E’ illegittimo il provvedimento con il quale un ente pubblico ha respinto la domanda di un dipendente  volta ad ottenere il riconoscimento del diritto a fruire dei riposi giornalieri di cui all’art. 40 del D.L.vo 26 marzo 2001 n. 151 con decorrenza dal giorno successivo al compimento del terzo mese di vita del figlio.

Il diniego era stato motivato con il fatto che la moglie dell’istante era nella condizione di casalinga, mentre le ipotesi contemplate dall’art. 40 del D.Lgs. 151/2001 prevedono la fruizione dei riposi in argomento da parte del padre nel caso di rinuncia della madre lavoratrice.

Con sentenza n. 4618 del 10 settembre 2014, il Consiglio di Stato ha recepito l’orientamento espresso dalla Cassazione che, con sentenza n.20324 del 20.10.2005, esaminando la questione della risarcibilità del danno da perdita della capacità di lavoro, ha assimilato l’attività domestica ad attività lavorativa, richiamando i principi di cui agli artt. 4, 36 e 37 della Costituzione.

Né può condividersi l’assunto – aggiunge il Consiglio di Stato - secondo cui “la considerazione dell’attività domestica, come vera e propria attività lavorativa prestata a favore del nucleo familiare, non esclude, ma al contrario, comprende, come è esperienza consolidata, anche le cure parentali” (così il citato parere del C.d.S., Sez. I, 22.10.2009, n. 2732), poiché esso oblitera l’innegabile circostanza, che costituisce il fondamento dell’istituto dei permessi giornalieri, della estrema difficoltà di cura della prole da parte anche della madre casalinga, specie laddove si ponga mente alle complesse esigenze di accudimento dei figli nel primo anno di vita (nel corso del quale spettano i permessi de quibus).

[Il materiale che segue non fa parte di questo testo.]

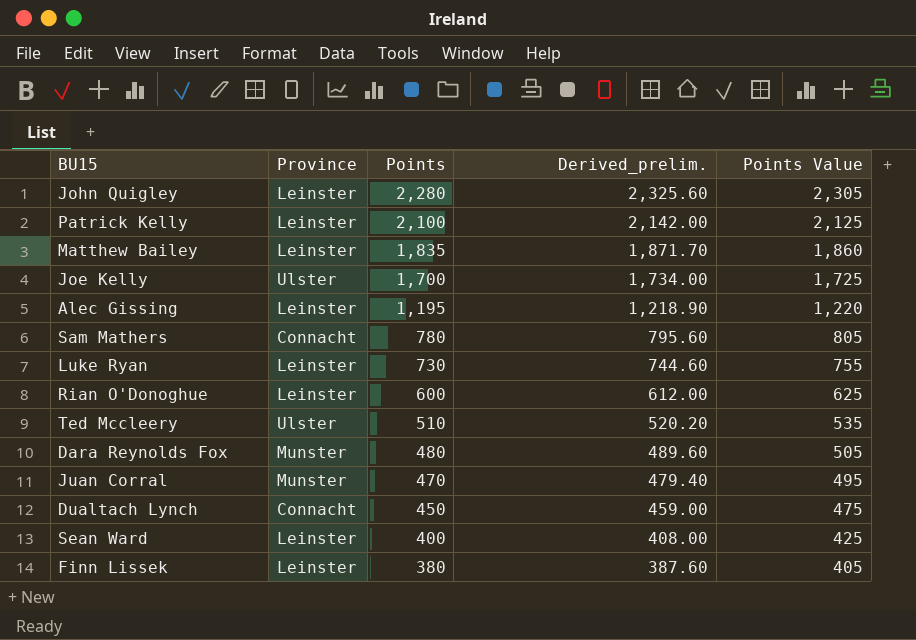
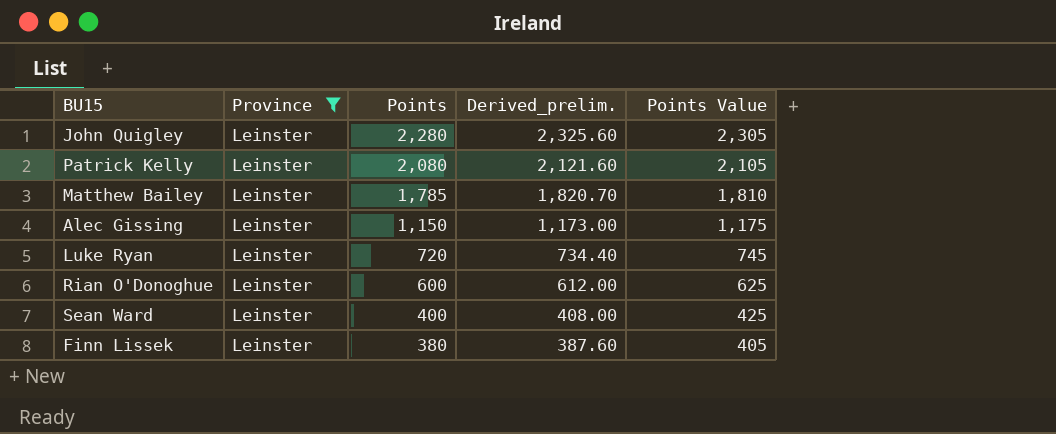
filter: none -> Province = Leinster
Patrick Kelly | Points: 2,100 -> 2,080
Patrick Kelly | Derived_prelim.: 2,142.00 -> 2,121.60
Patrick Kelly | Points Value: 2,125 -> 2,105
Matthew Bailey | Points: 1,835 -> 1,785
Matthew Bailey | Derived_prelim.: 1,871.70 -> 1,820.70
Matthew Bailey | Points Value: 1,860 -> 1,810
Alec Gissing | Points: 1,195 -> 1,150
Alec Gissing | Derived_prelim.: 1,218.90 -> 1,173.00
Alec Gissing | Points Value: 1,220 -> 1,175
Luke Ryan | Points: 730 -> 720
Luke Ryan | Derived_prelim.: 744.60 -> 734.40
Luke Ryan | Points Value: 755 -> 745

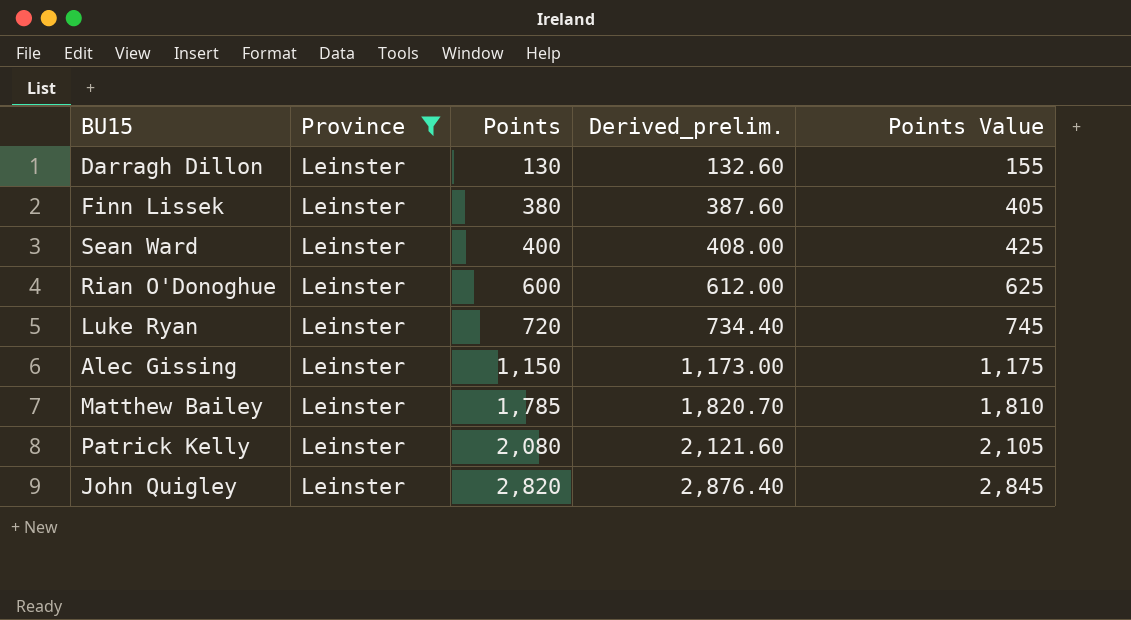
row order: Points descending -> Points ascending
row Darragh Dillon: none -> Leinster | 130 | 132.60 | 155
John Quigley | Points: 2,280 -> 2,820
John Quigley | Derived_prelim.: 2,325.60 -> 2,876.40
John Quigley | Points Value: 2,305 -> 2,845

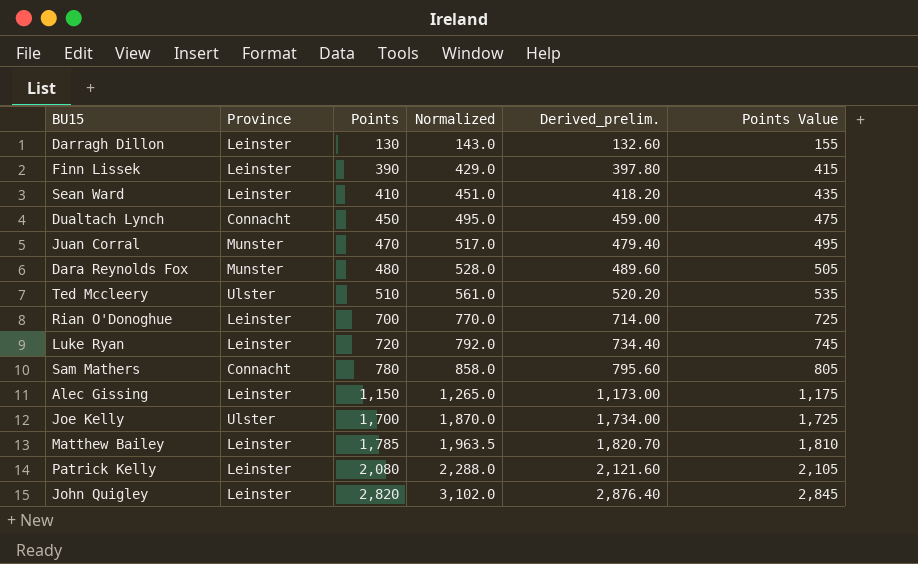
filter: Province = Leinster -> none
column Normalized | formula: none -> [Points] * 1.1
Finn Lissek | Points: 380 -> 390
Finn Lissek | Derived_prelim.: 387.60 -> 397.80
Finn Lissek | Points Value: 405 -> 415
Sean Ward | Points: 400 -> 410
Sean Ward | Derived_prelim.: 408.00 -> 418.20
Sean Ward | Points Value: 425 -> 435
Rian O'Donoghue | Points: 600 -> 700
Rian O'Donoghue | Derived_prelim.: 612.00 -> 714.00
Rian O'Donoghue | Points Value: 625 -> 725

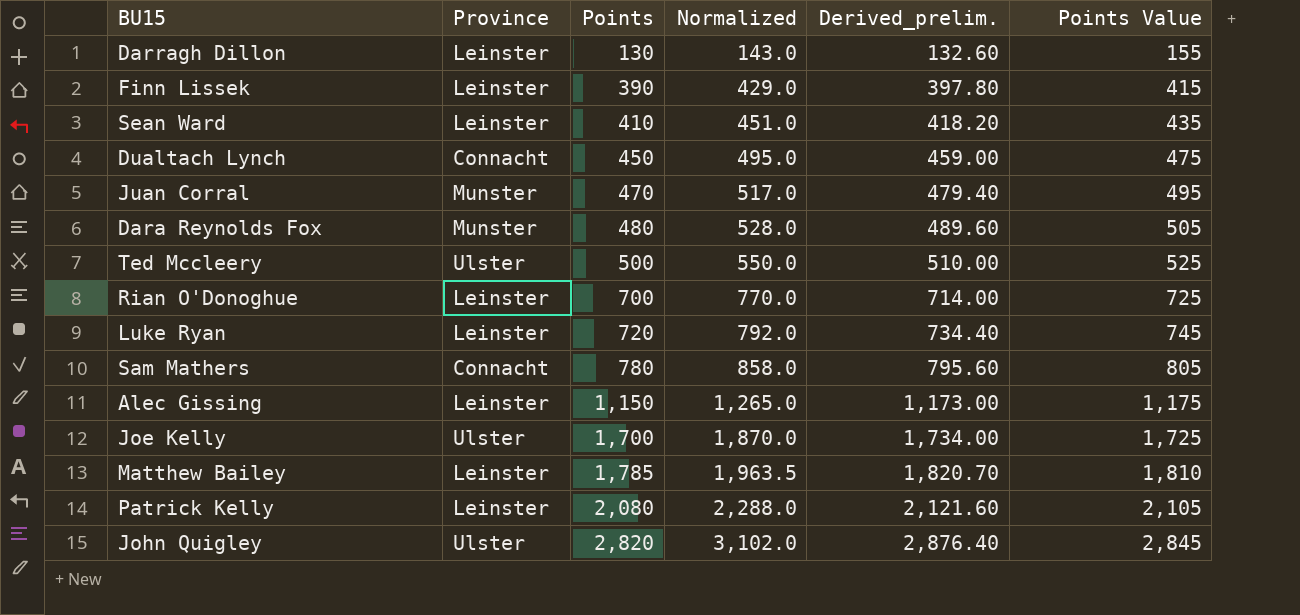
Ted Mccleery | Points: 510 -> 500
Ted Mccleery | Normalized: 561.0 -> 550.0
Ted Mccleery | Derived_prelim.: 520.20 -> 510.00
Ted Mccleery | Points Value: 535 -> 525
John Quigley | Province: Leinster -> Ulster

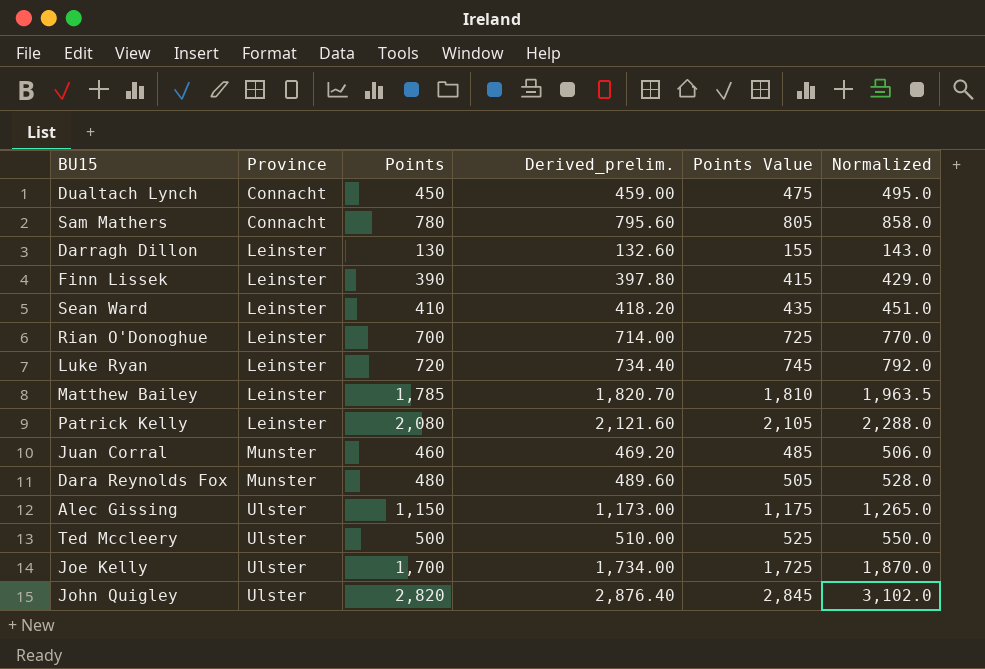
row order: Points ascending -> Province ascending
column Normalized | position: 4 -> 6
Juan Corral | Points: 470 -> 460
Juan Corral | Derived_prelim.: 479.40 -> 469.20
Juan Corral | Points Value: 495 -> 485
Juan Corral | Normalized: 517.0 -> 506.0
Alec Gissing | Province: Leinster -> Ulster

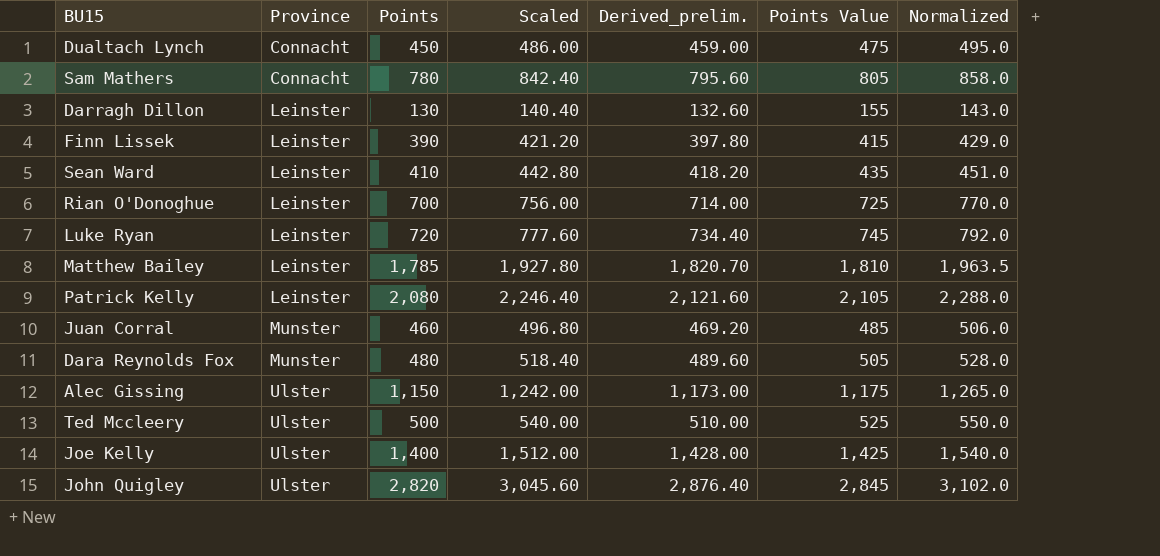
column Scaled | formula: none -> [Points] * 1.08
Joe Kelly | Points: 1,700 -> 1,400
Joe Kelly | Derived_prelim.: 1,734.00 -> 1,428.00
Joe Kelly | Points Value: 1,725 -> 1,425
Joe Kelly | Normalized: 1,870.0 -> 1,540.0

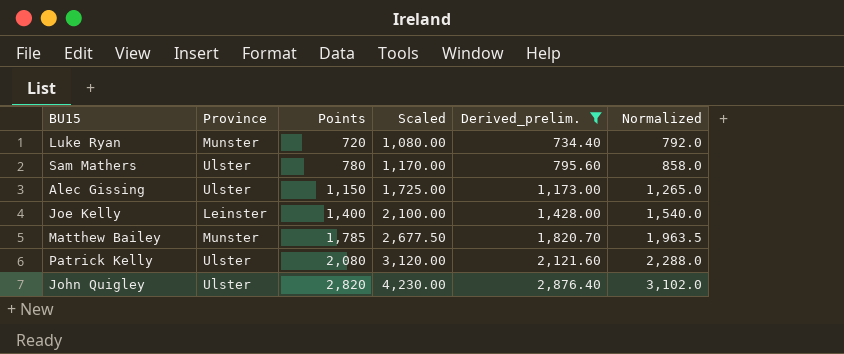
filter: none -> Derived_prelim. >= 734.40
row order: Province ascending -> Points ascending
column Points Value | formula: [Points] + 25 -> none
column Scaled | formula: [Points] * 1.08 -> [Points] * 1.5
Luke Ryan | Province: Leinster -> Munster
Sam Mathers | Province: Connacht -> Ulster
Joe Kelly | Province: Ulster -> Leinster
Matthew Bailey | Province: Leinster -> Munster
Patrick Kelly | Province: Leinster -> Ulster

Del resto – aggiunge il Consiglio di Stato - proprio perché i compiti esercitati dalla casalinga risultano di maggiore ampiezza, intensità e responsabilità rispetto a quelli espletati da un prestatore d’opera dipendente (Cass. civ., Sez. 3, n. 17977 del 24 agosto 2007; idem, 20 luglio 2010 n. 16896; da ultimo, Cass. civ., III, 13 dicembre 2012, n. 22909) è del tutto incongruo dedurne, coma ha fatto il Giudice di primo grado, “l’oggettiva possibilità, nel caso della lavoratrice casalinga, di conciliare le delicate e impegnative attività di cura del figlio con le mansioni del lavoro domestico”; laddove, invece, è dato di comune esperienza che l’attività dalla stessa esercitata in àmbito familiare spesso necessita, alla nascita di un figlio, di aiuti esterni ( collaboratore/trice familiare e/o baby-sitter ), utilmente surrogabili, nel caso delle famiglie mono-reddito, proprio mediante ricorso al godimento dei permessi di cui all’art. 40 cit. da parte dell’altro genitore lavoratore dipendente.